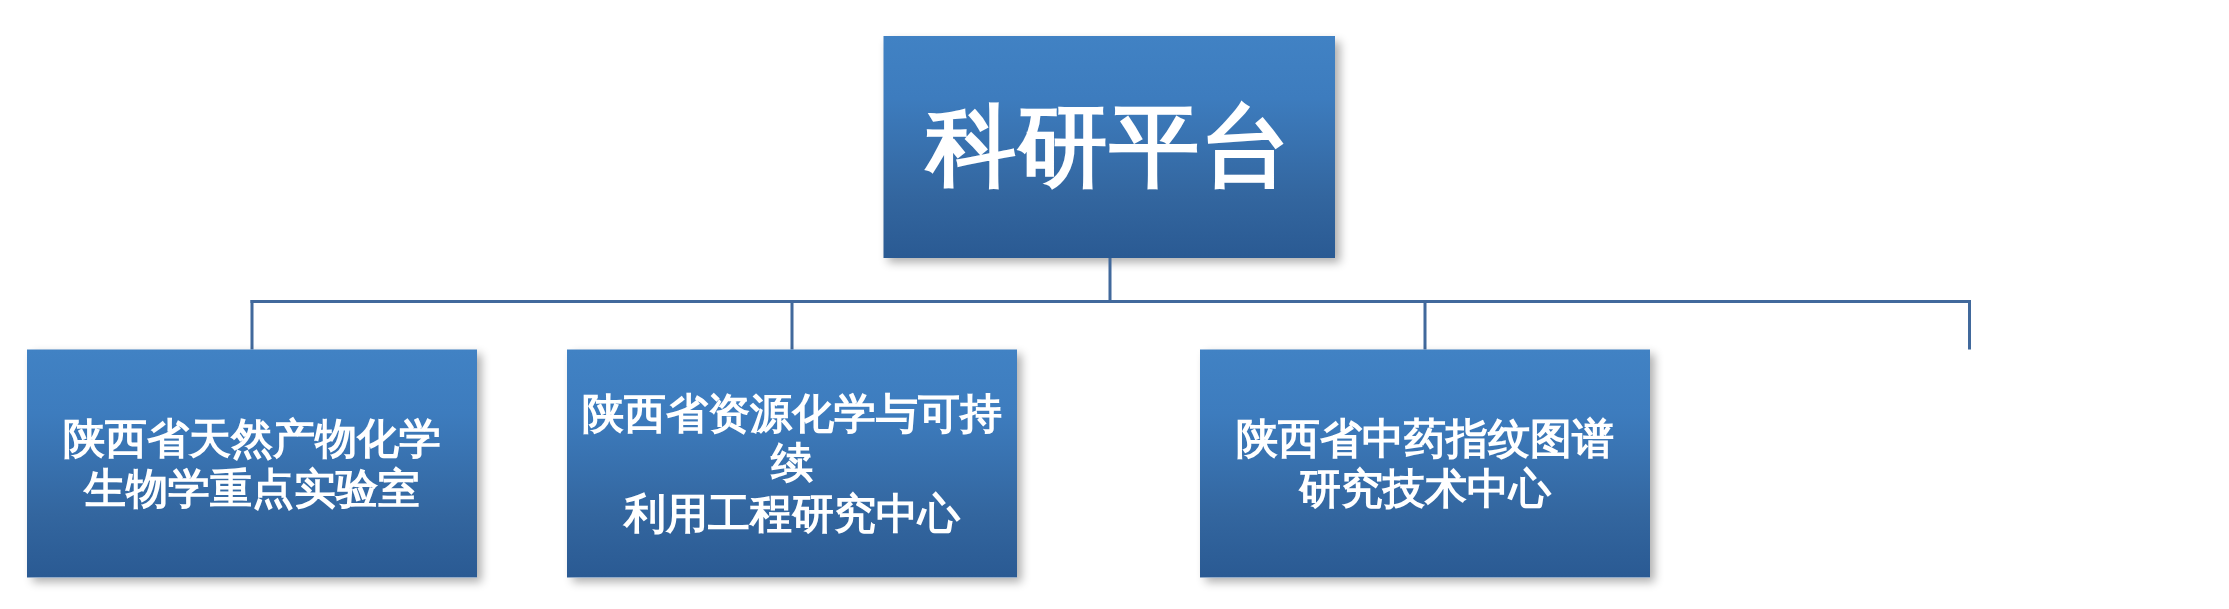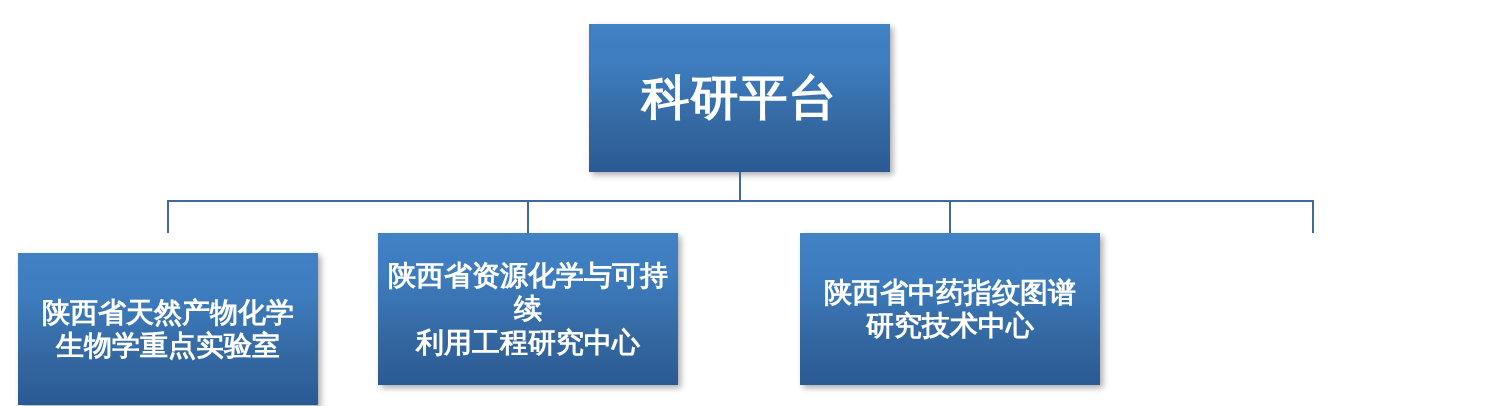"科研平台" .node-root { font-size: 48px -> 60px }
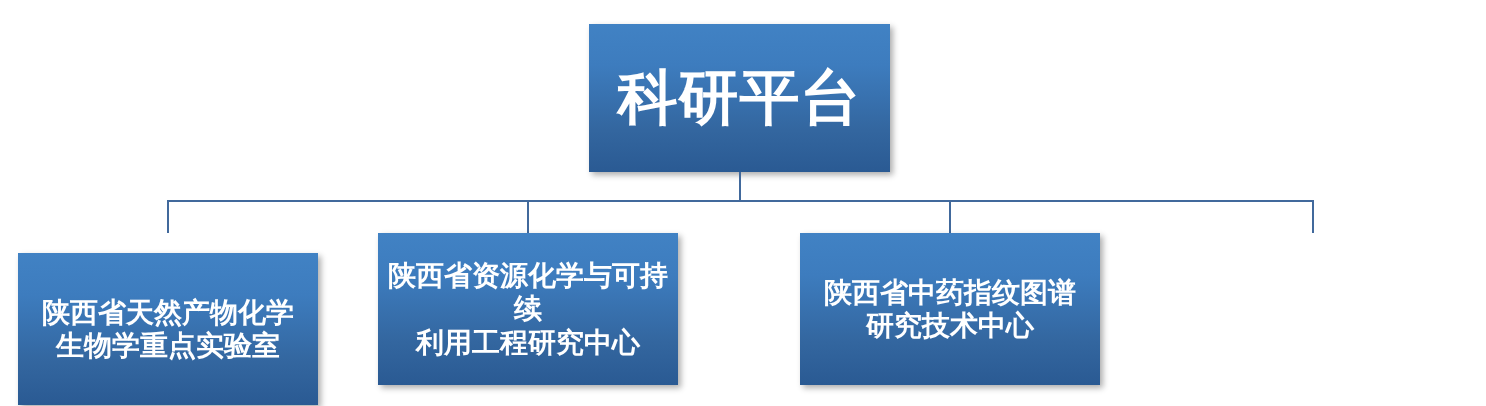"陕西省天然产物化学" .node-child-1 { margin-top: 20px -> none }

·····

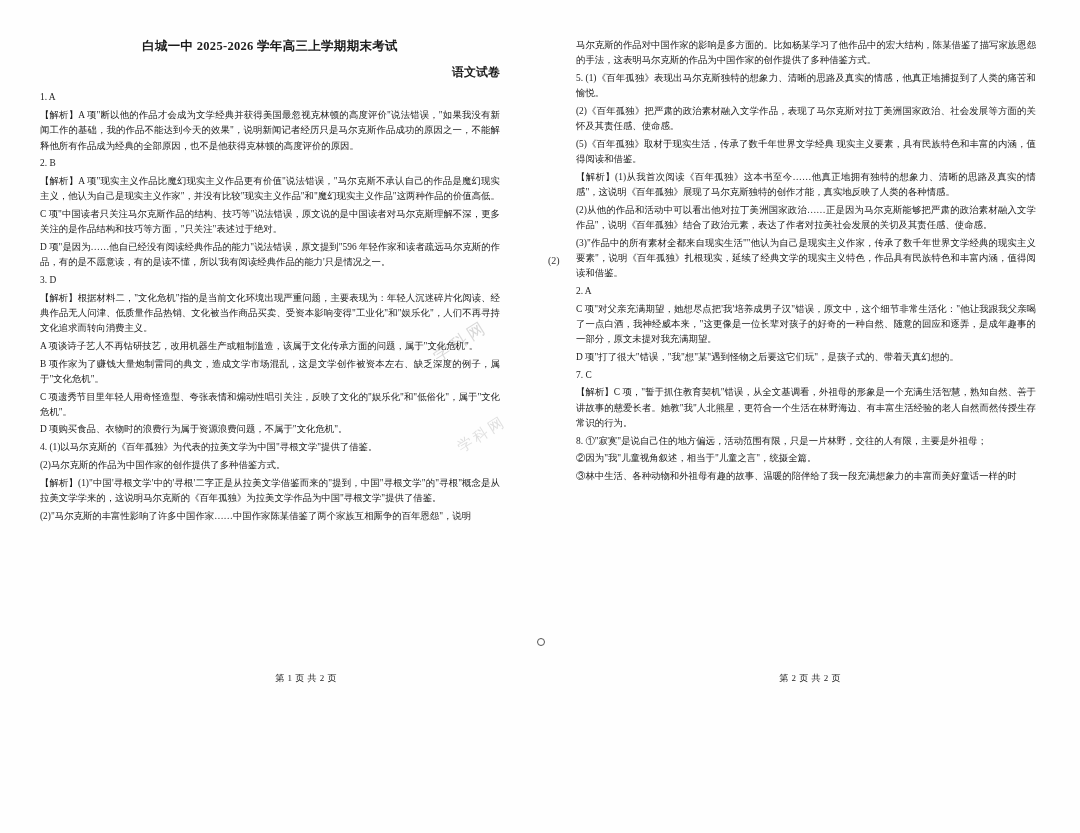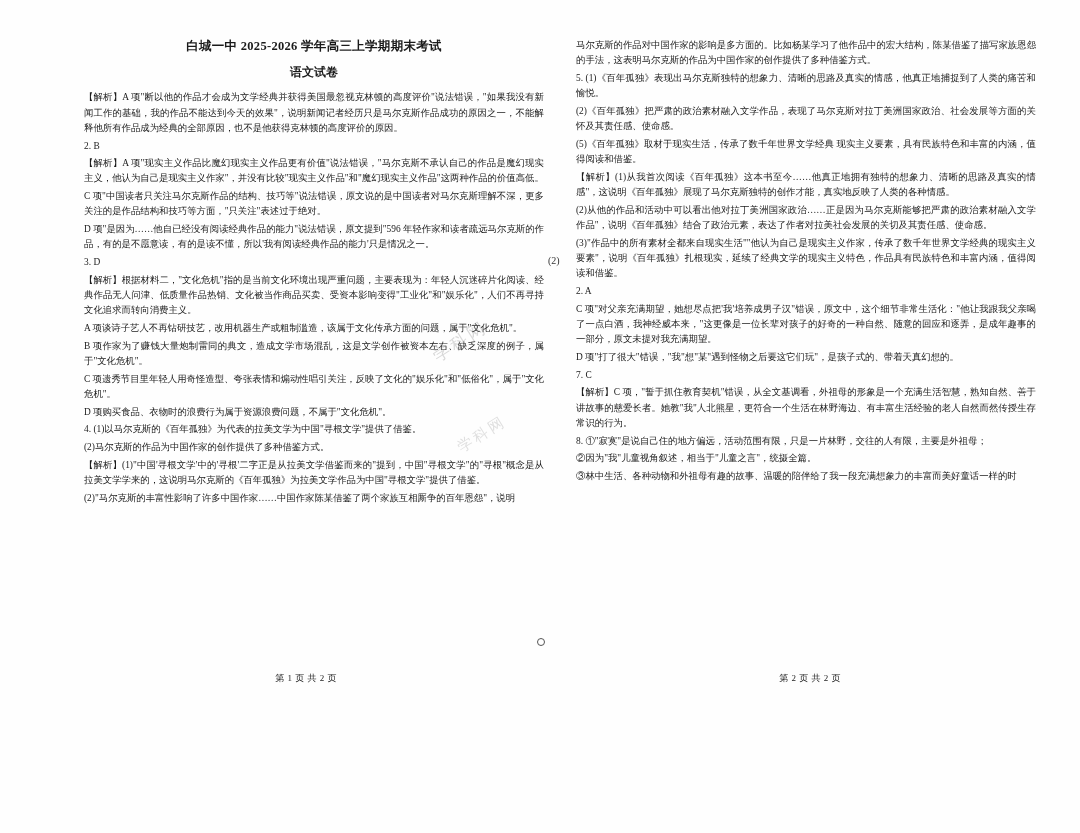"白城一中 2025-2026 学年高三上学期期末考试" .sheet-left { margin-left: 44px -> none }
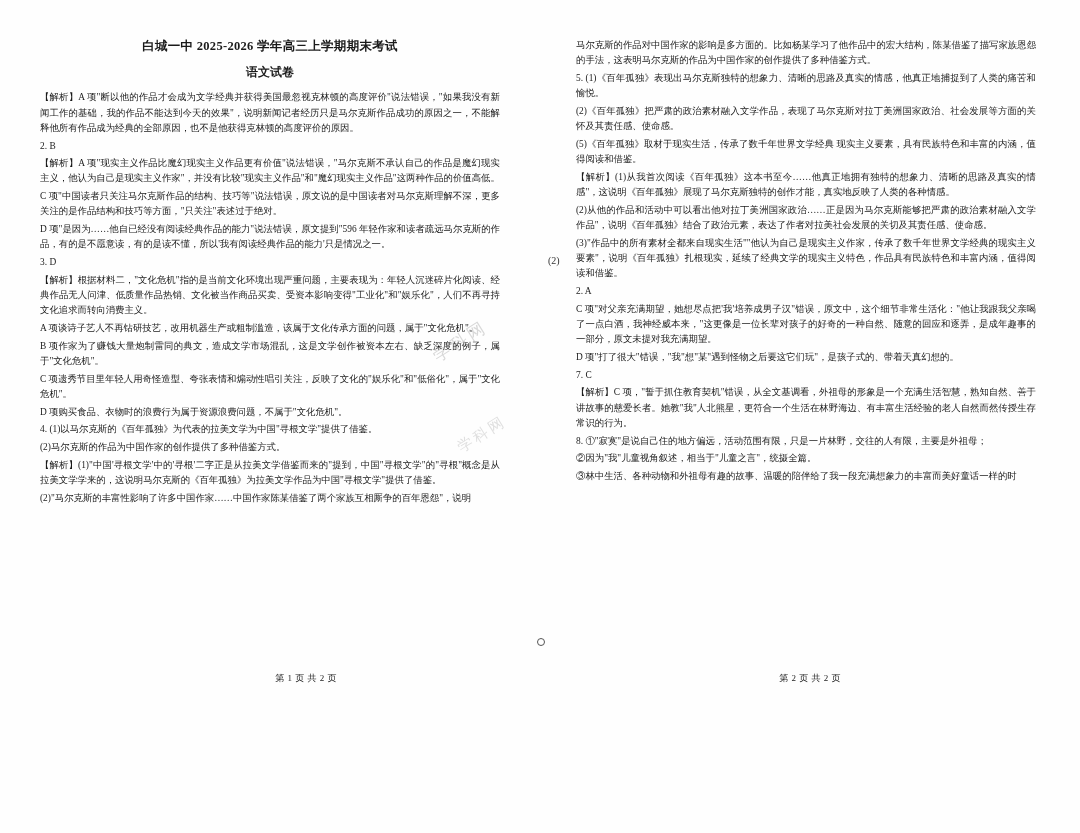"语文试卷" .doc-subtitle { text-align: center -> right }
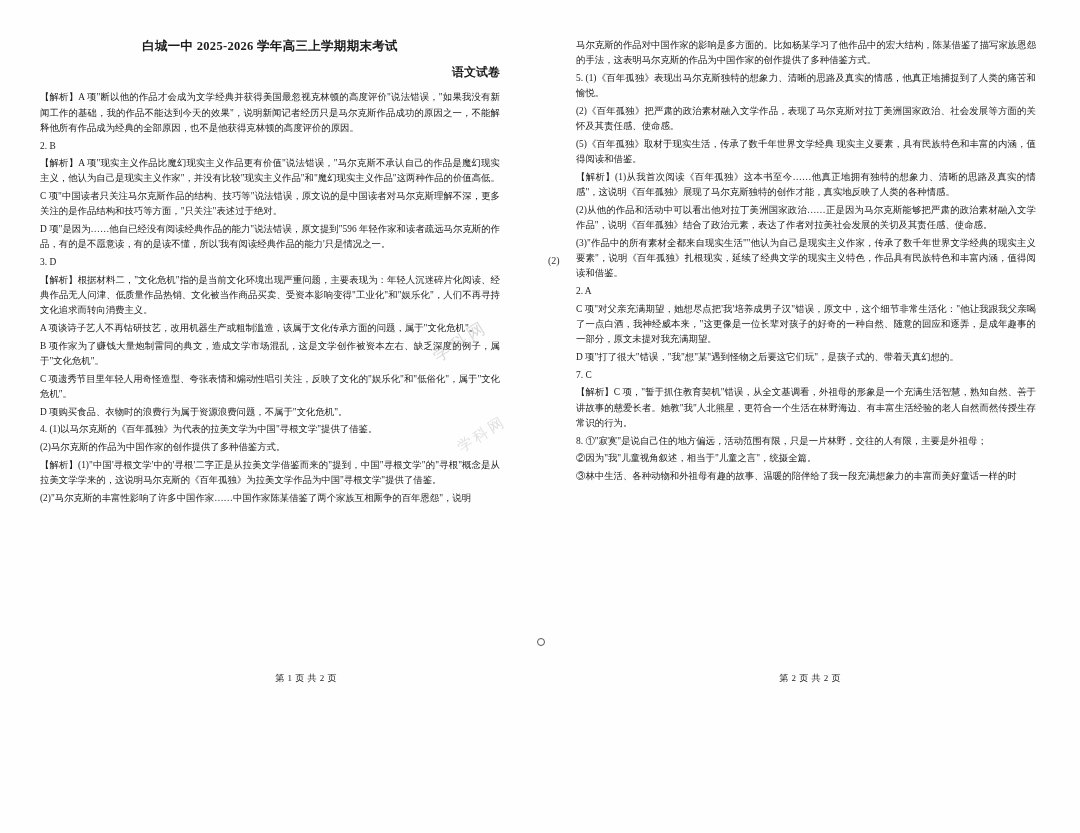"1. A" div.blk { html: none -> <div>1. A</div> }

·····

## Try it
Write out exactly the run of lines above that starts at the line containing "font-size: 48px ->" and ends at the line containing "margin-top: 20px ->". Include both, and leave the pictures out.

## Your response
"科研平台" .node-root { font-size: 48px -> 60px }
"陕西省天然产物化学" .node-child-1 { margin-top: 20px -> none }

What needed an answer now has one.